Task description: Output exactly the lines below from the one containing "- ...the Node" to the last line, both included. Omit pictures.

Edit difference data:
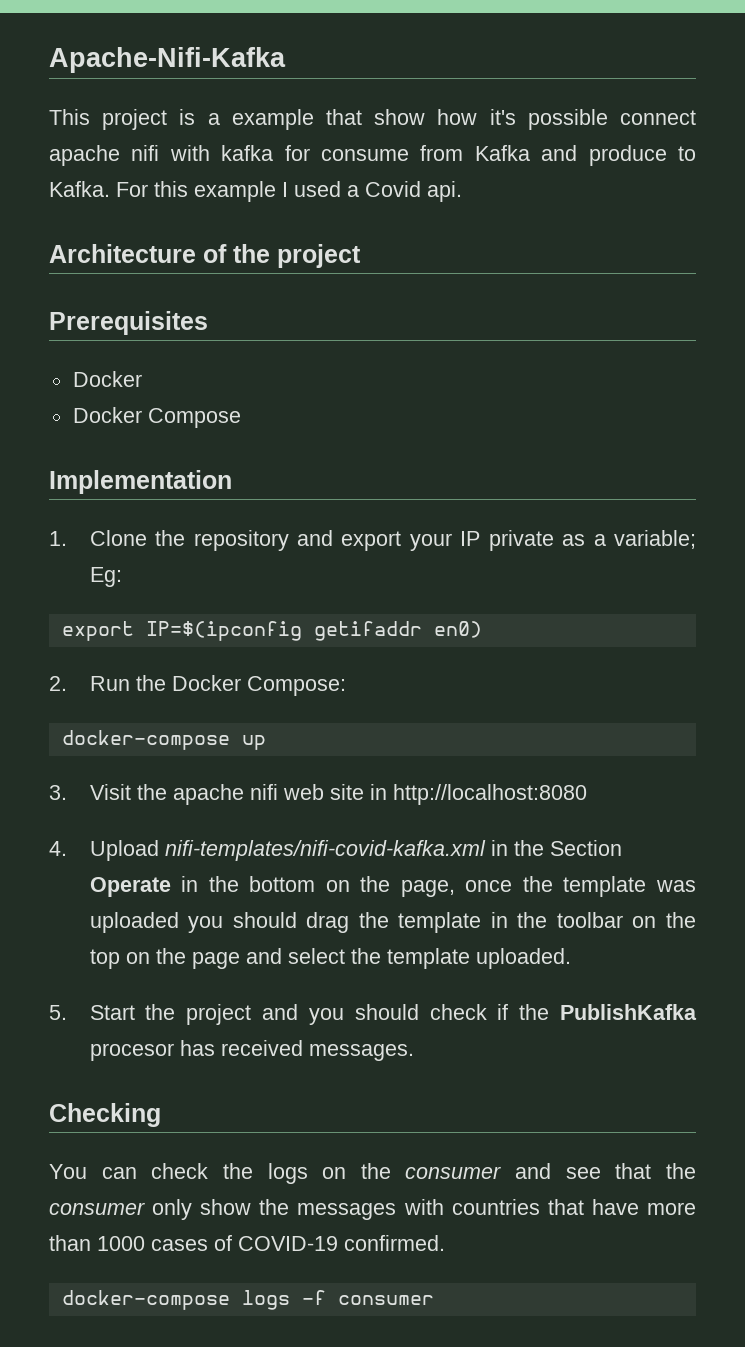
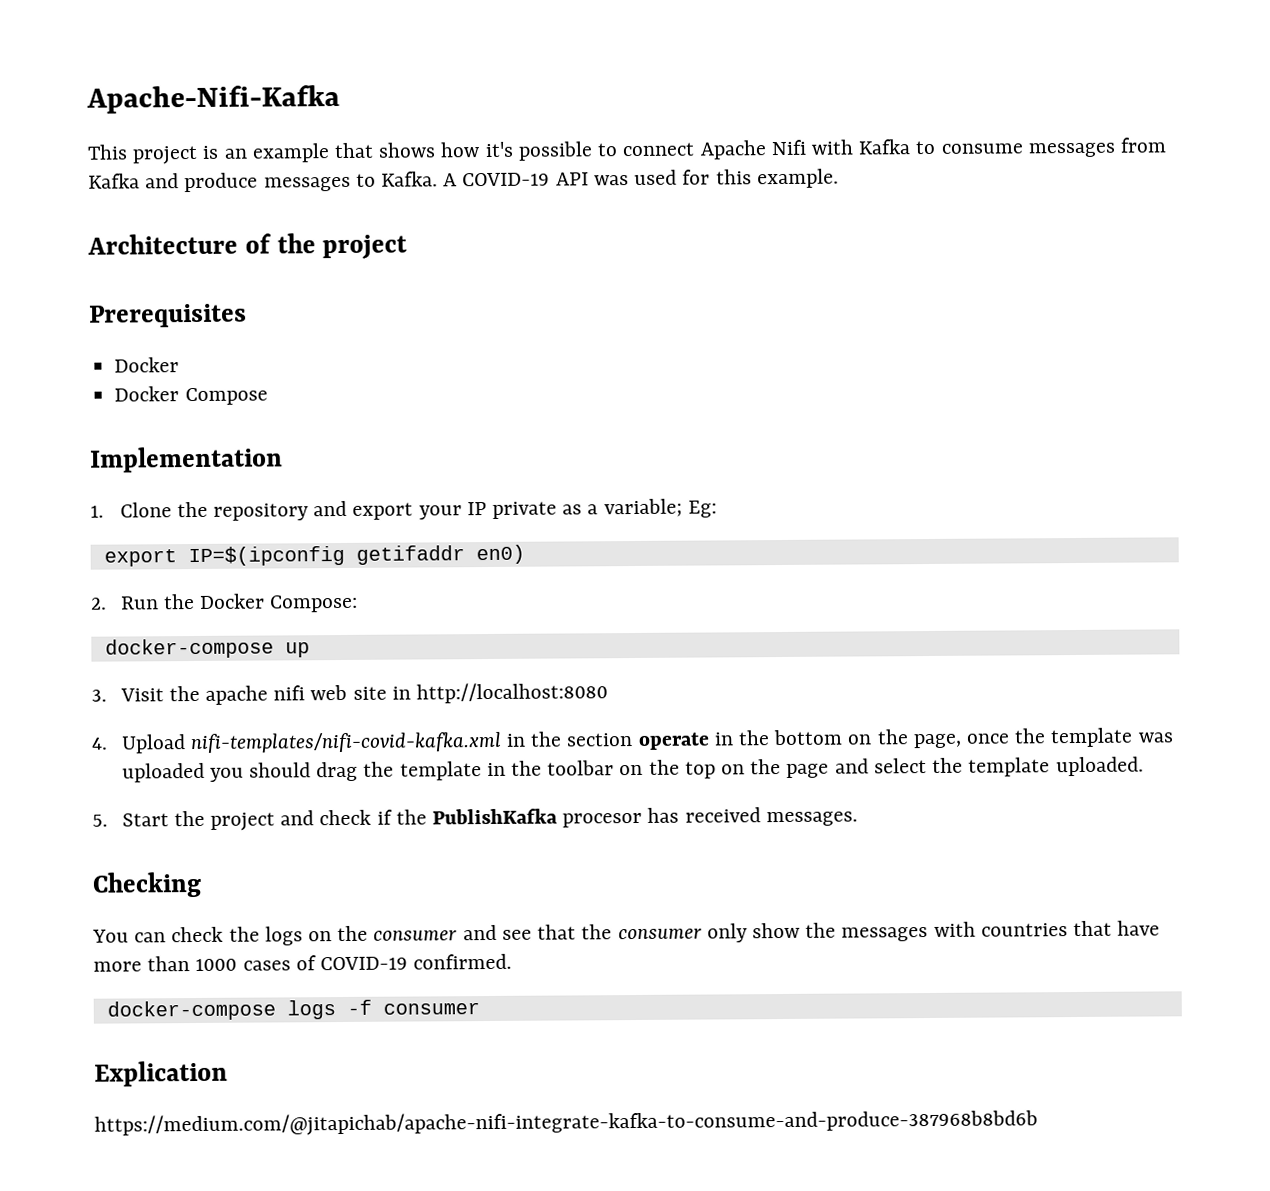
- This project is a example that show how it's possible connect apache nifi with kafka for consume from Kafka and produce to Kafka.
+ This project is an example that shows how it's possible to connect Apache Nifi with Kafka to consume messages from Kafka and produce messages to Kafka.
- For this example I used a Covid api.
+ A COVID-19 API was used for this example.
- 4. Upload nifi-templates/nifi-covid-kafka.xml in the Section Operate in the bottom on the page, once the template was uploaded you should drag the template in the toolbar on the top on the page and select the template uploaded.
+ 4. Upload nifi-templates/nifi-covid-kafka.xml in the section operate in the bottom on the page, once the template was uploaded you should drag the template in the toolbar on the top on the page and select the template uploaded.
- 5. Start the project and you should check if the PublishKafka procesor has received messages.
+ 5. Start the project and check if the PublishKafka procesor has received messages.
+ Explication
+ https://medium.com/@jitapichab/apache-nifi-integrate-kafka-to-consume-and-produce-387968b8bd6b

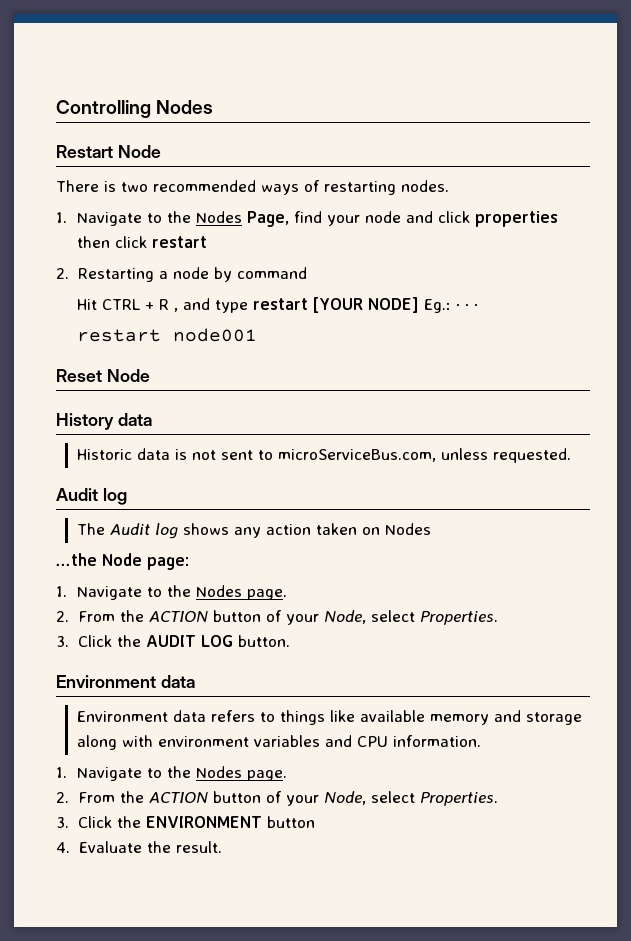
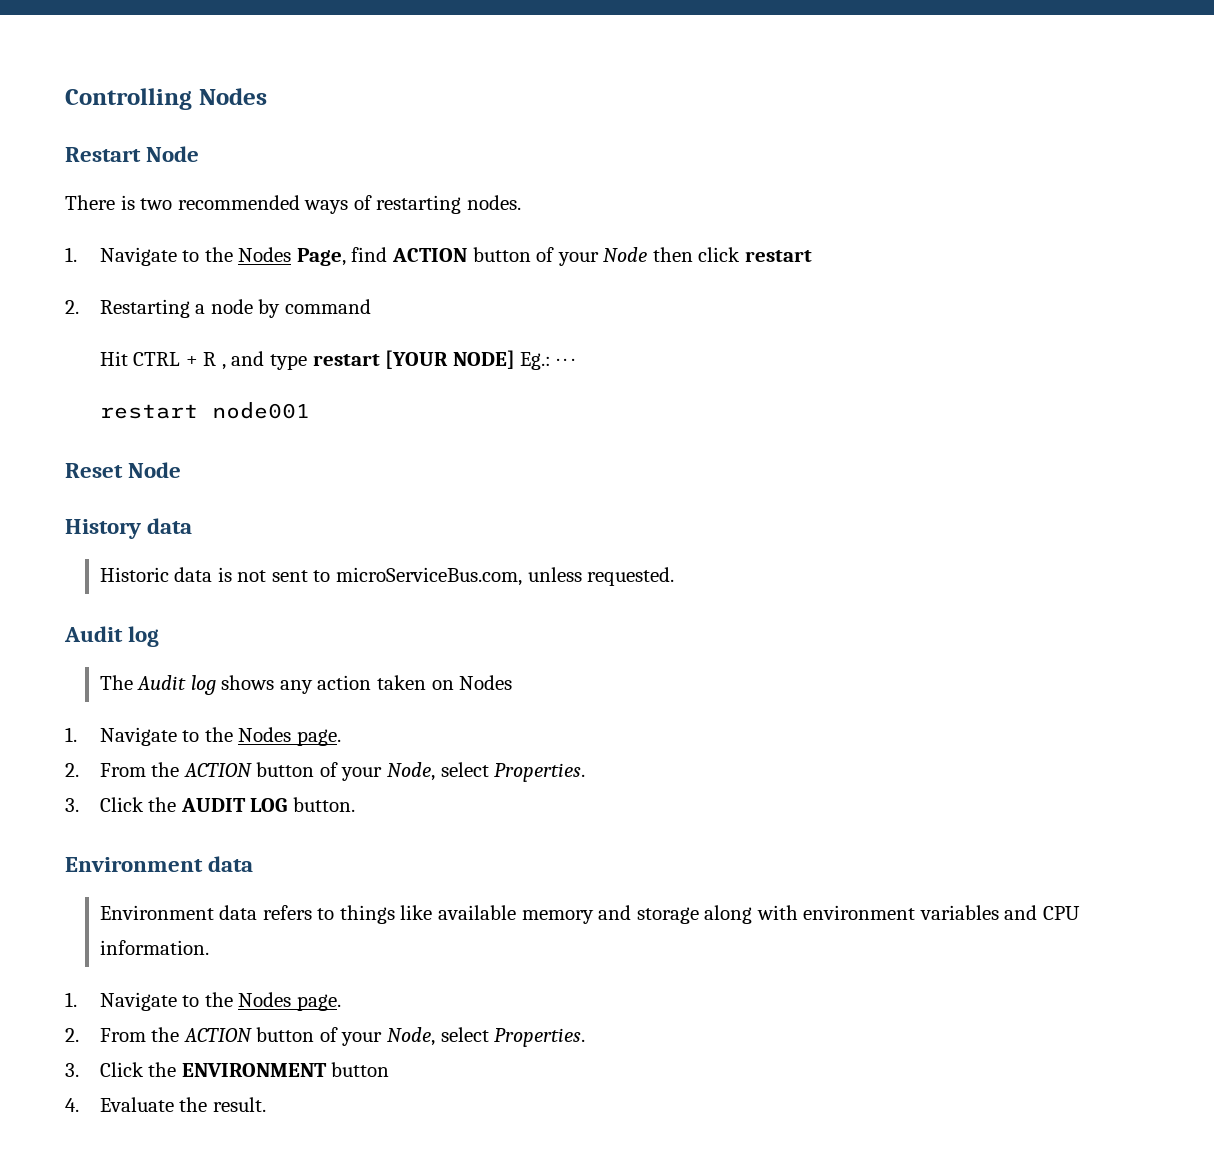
- 1. Navigate to the Nodes Page, find your node and click properties then click restart
+ 1. Navigate to the Nodes Page, find ACTION button of your Node then click restart
- ...the Node page:

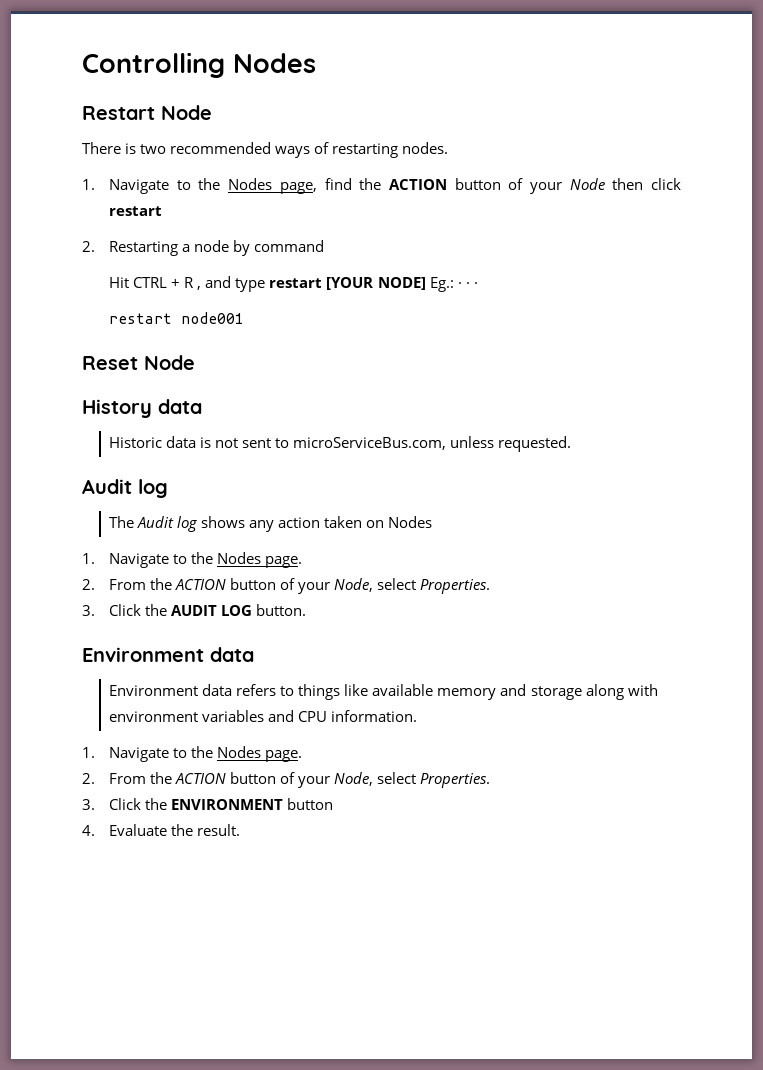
- 1. Navigate to the Nodes Page, find ACTION button of your Node then click restart
+ 1. Navigate to the Nodes page, find the ACTION button of your Node then click restart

Task response:
- ...the Node page:

- 1. Navigate to the Nodes Page, find ACTION button of your Node then click restart
+ 1. Navigate to the Nodes page, find the ACTION button of your Node then click restart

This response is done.